The address was 1315 Lapsley Street in Selma, Al., a place of significant in the Civil Rights Movement from the 1940s through ’60s. The letter to Dr. Martin Luther King Jr., inquiring about him coming to town to lead a voting rights demonstration, was crafted there. It was the epicenter of justice, a destination for leaders who were committed to the cause.
At this modest home, modern voting rights were written down into the words of the 1965 Voting Rights Law. The street name was changed to Boynton in August as a tribute to its former owners, Amelia Platts Boynton, who is 103 years old, and her late husband Samuel W. Boynton.
All this matters because this edifice of so much importance and history is crumbling. For all its stature, 1315 Boynton Street, featured in the recently released acclaimed film Selma, has not been preserved, and those who understand what the the place meant are not happy with it.
The renaming of the street name ceremony was tempered by the sad vision of the home where so much organizing occurred. Worse, there are no plans to do anything to about it. The notion of turning it into a museum has been scrapped.

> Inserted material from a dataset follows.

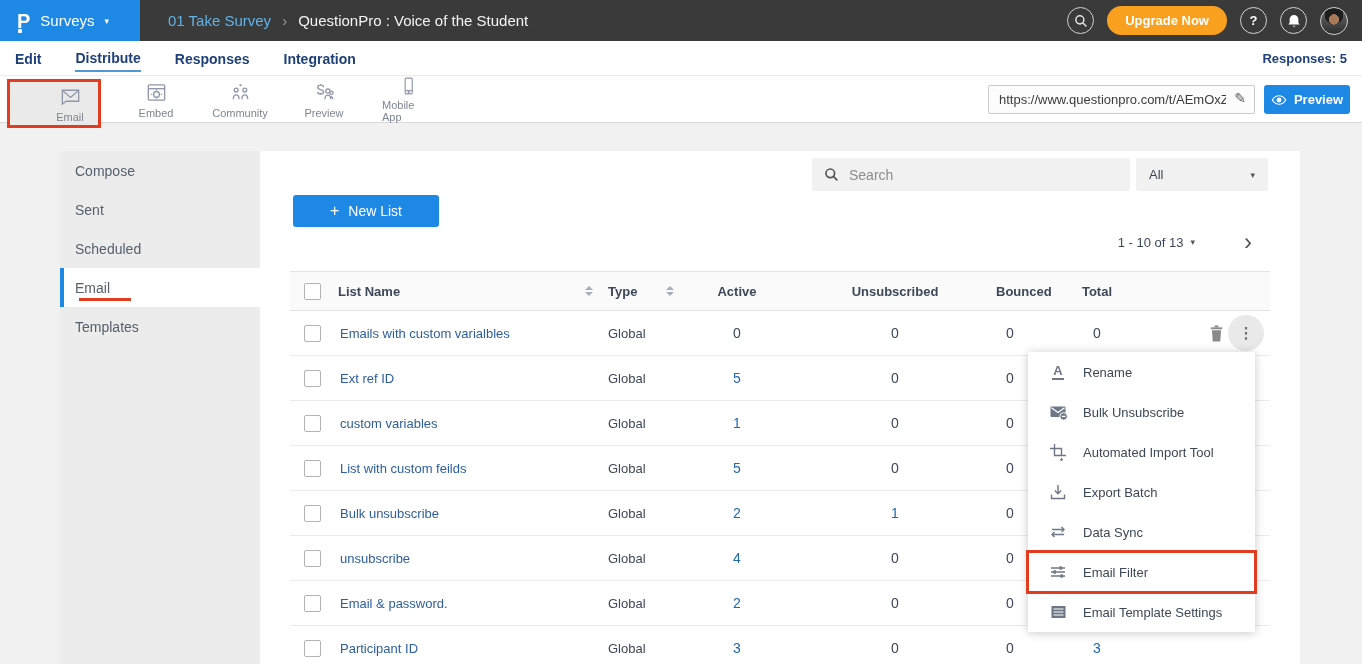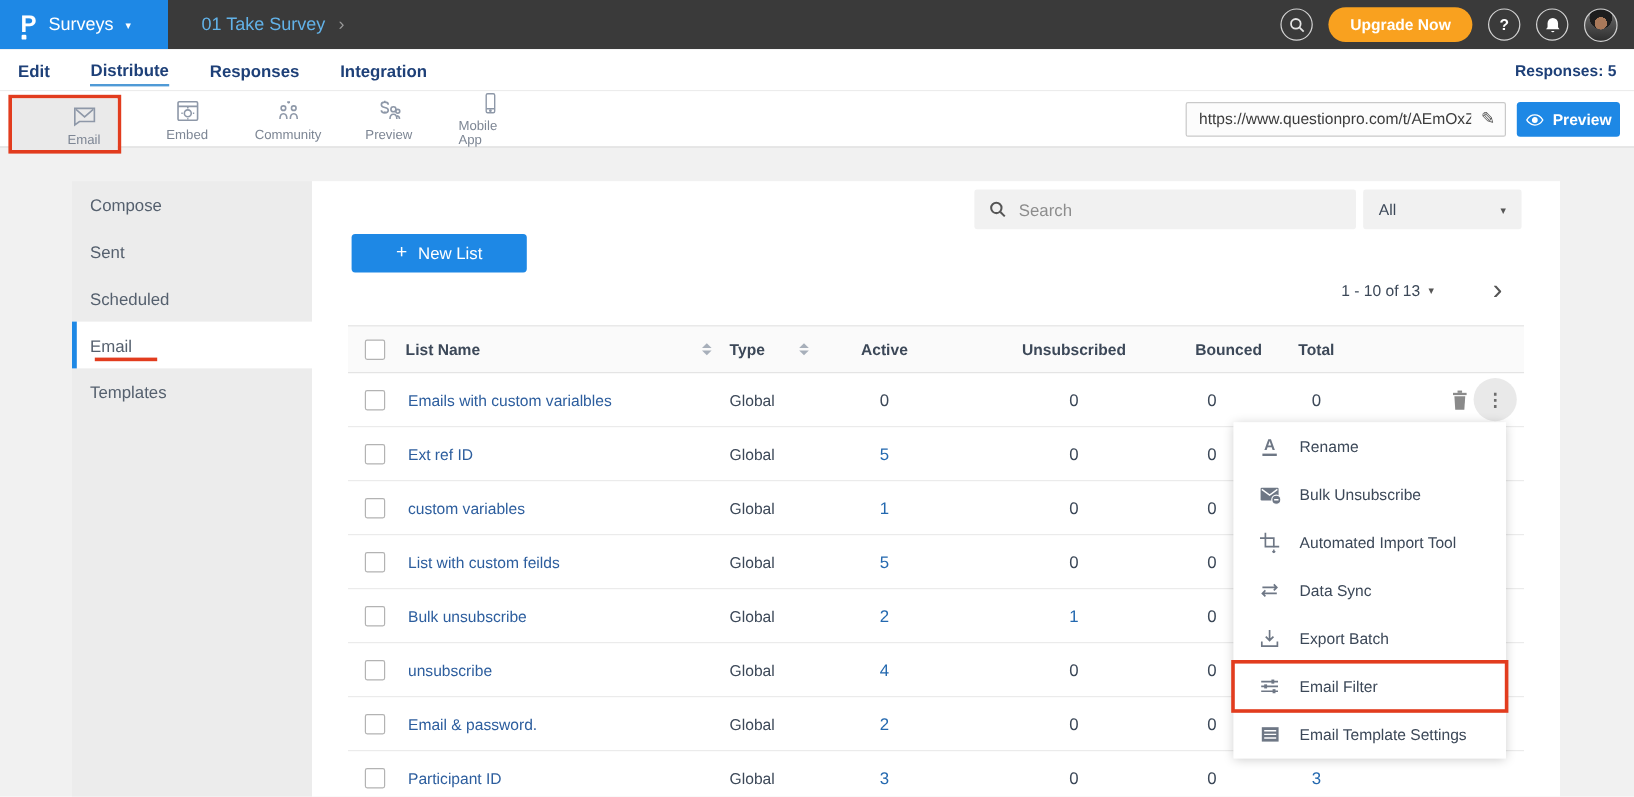"QuestionPro : Voice of the" span.bc-title { html: none -> <span>QuestionPro : Voice of the Student</span> }
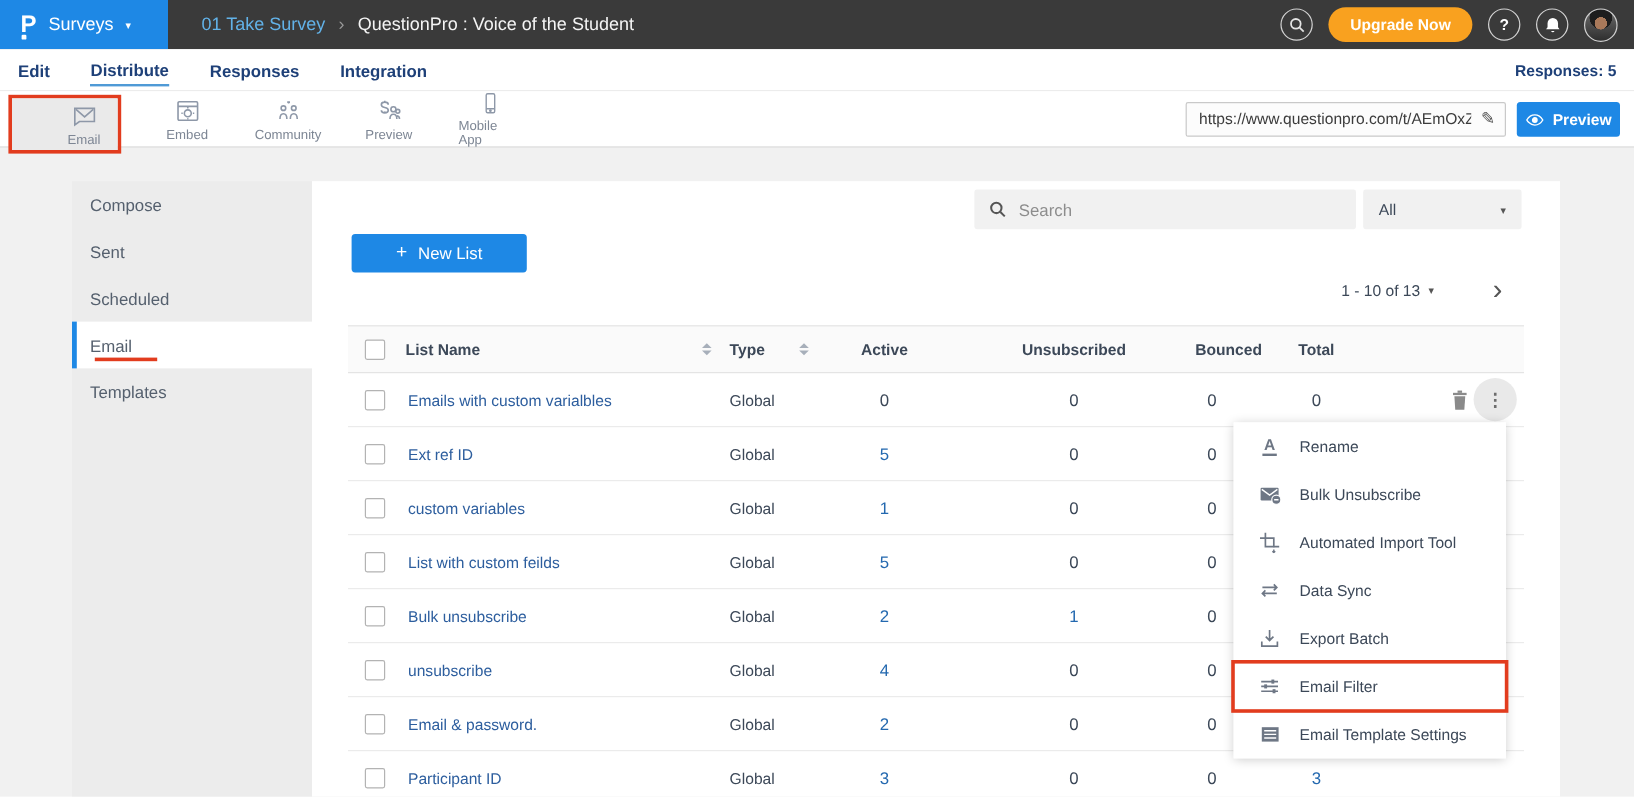"Data Sync" div.ctx-item { order: before "Export Batch" -> after "Export Batch" }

Surely, Amelia Platts Boynton Robinson has to wonder about the plight of the home where she hosted so many people who looked to change the world. She was clubbed in the head by a policeman on the Edmund Pettus Bridge over the Alabama River during the march in Selma, termed Bloody Sunday 50 years ago. She has one of the most prominent roles in the Selma film, a proud, inspiring portrait of strength—and also wisdom, as she counsels Coretta Scott King on the trials she faces as King’s wife. Boynton is played by actress Lorraine Toussaint, who is one of the stars of “Orange Is the New Black.”